Ban on outside investment in law firms doesn't violate lawyers' First Amendment right to freedom of association, a federal appeals court has ruled. The New York-based 2nd U.S. Circuit Court of Appeals ruled Friday in an appeal by Jacoby & Meyers.
The New York Law Journal reported that Jacoby & Meyers had argued it needed outside investment from non-lawyers in order to expand and increase efficiency. Apparently, this would lead to lower legal fees among law firms and the ability to represent more clients of limited means.
The law firm claimed the ban infringed their rights to associate with clients and to petition the government with grievances in the courts on their clients' behalf. Judge Susan Carney, who wrote the opinion for the three-judge panel, however, said that the U.S. Supreme Court has never held that lawyers have their own First Amendment right to associate with current or potential clients, or their own right to petition the government with clients' grievances.

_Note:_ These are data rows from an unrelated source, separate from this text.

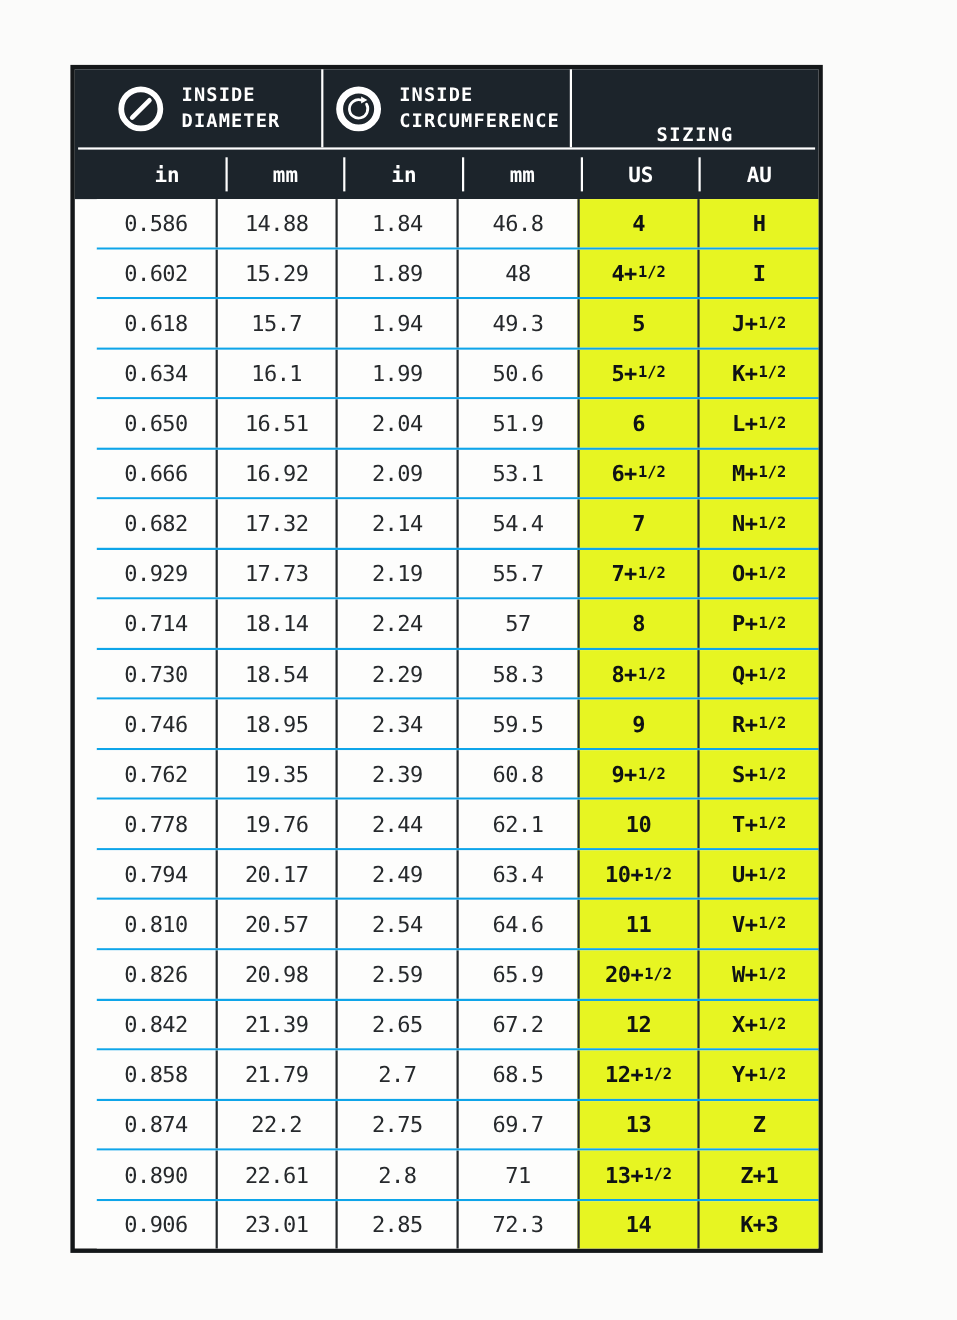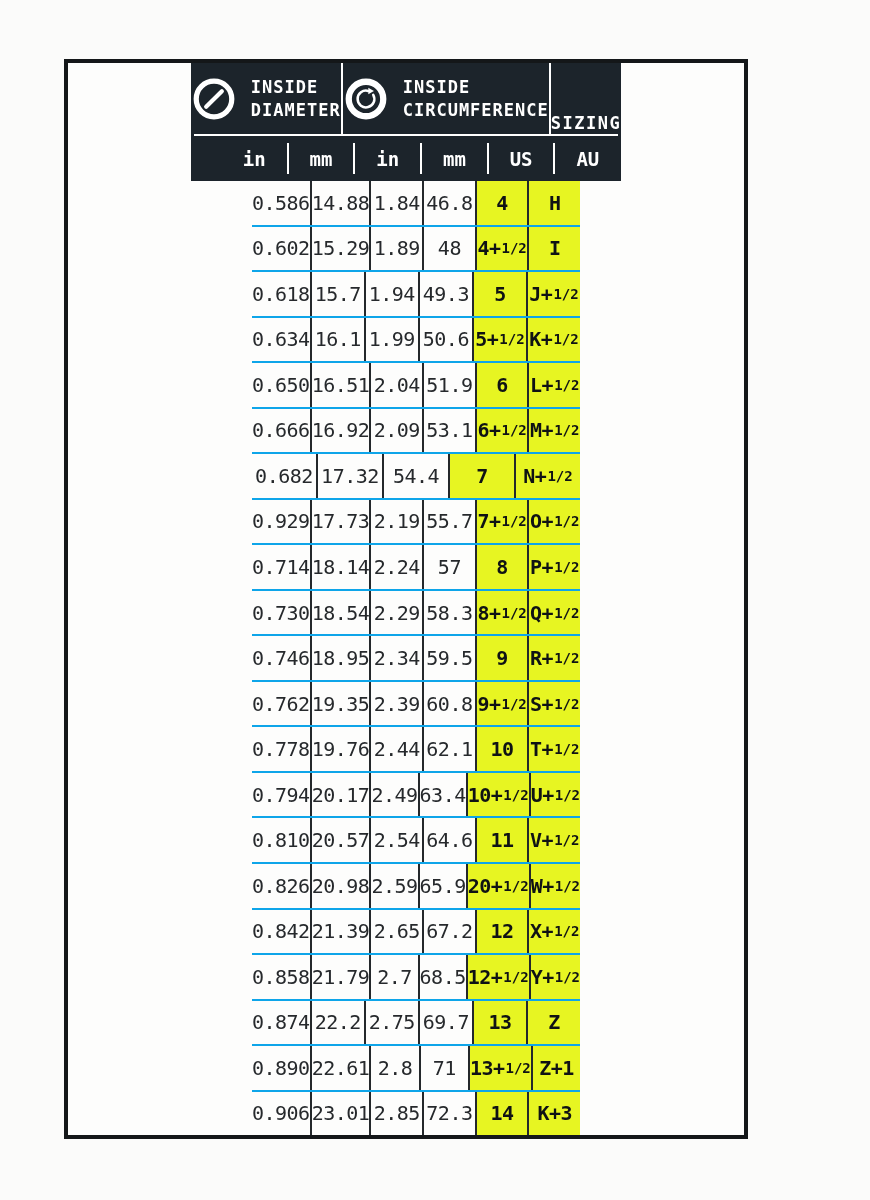--- a/index.html
+++ b/index.html
@@ -8,7 +8,7 @@
 
   .chart-table { position:absolute; left:64px; top:59px; width:684px; height:1080px;
                  border:4px solid #141719; background:#fdfdfc;
-                 display:flex; flex-direction:column;align-items:center; }
+                 display:flex; flex-direction:column; }
 
   
   .thead { background:#1c242b; display:flex; flex-direction:column; }

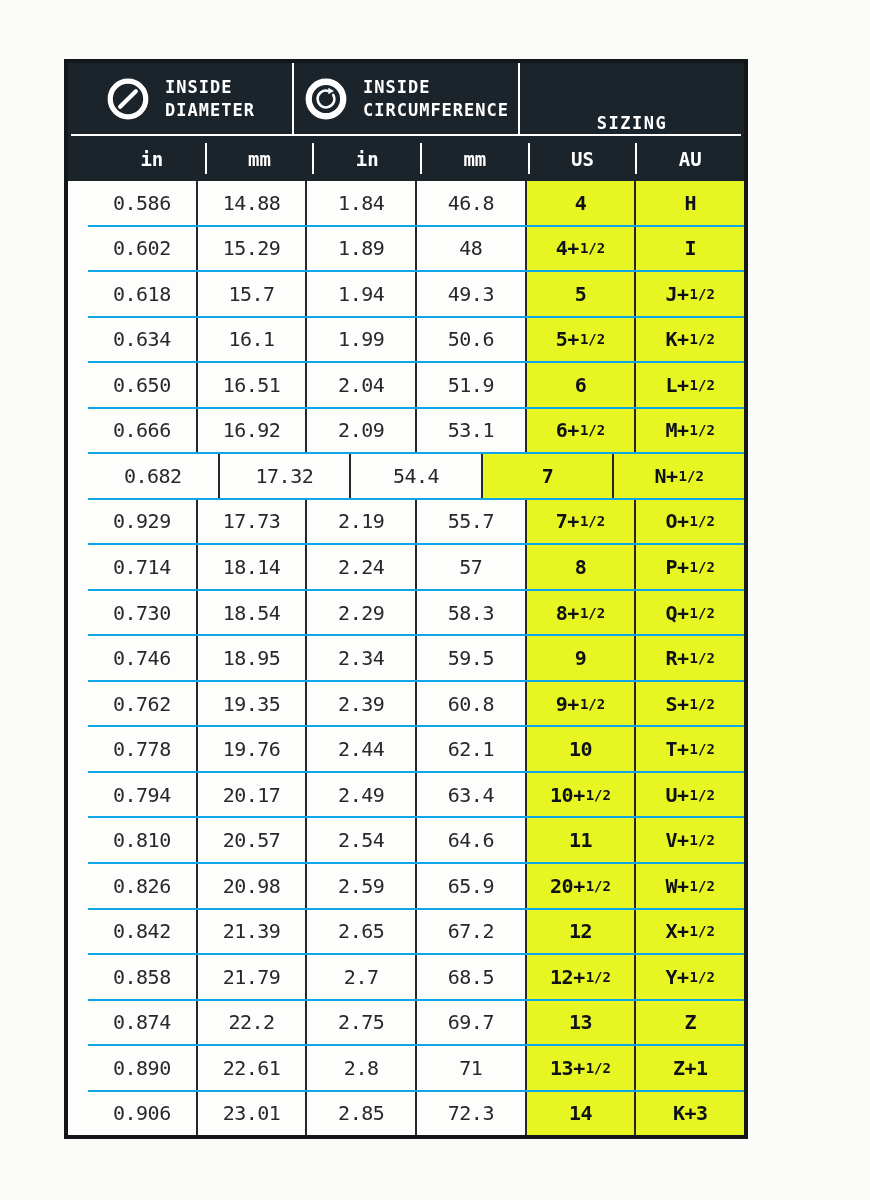--- a/index.html
+++ b/index.html
@@ -164,6 +164,7 @@
       <div class="trow">
         <div class="tcell">0.682</div>
         <div class="tcell">17.32</div>
+        <div class="tcell">2.14</div>
         <div class="tcell">54.4</div>
         <div class="tcell sizing">7</div>
         <div class="tcell sizing">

The Supreme Court has recognized First Amendment rights of lawyers acting as part of an advocacy group, such as the American Civil Liberties Union. The court also distinguishes the associational rights of lawyers who are litigating for their own commercial rewards, according to ABA Journal.
"The regulations at issue here are adequately supported by state interests and have too little effect on the attorney‐client relationship to be viewed as imposing an unlawful burden on the J&M Firms' constitutional interests," Carney wrote. This is "given the evolving nature of commercial speech protections" at which Jacoby & Meyers law firm possesses some First Amendment interests.
Ban on non-lawyer investment in law firms and on the splitting of fees between lawyers and non-lawyers is perhaps crucial for the legal ethics. In fact, it balances regulations that promote ethical lawyering and lawyer independence against the necessary increase in the cost of practicing law.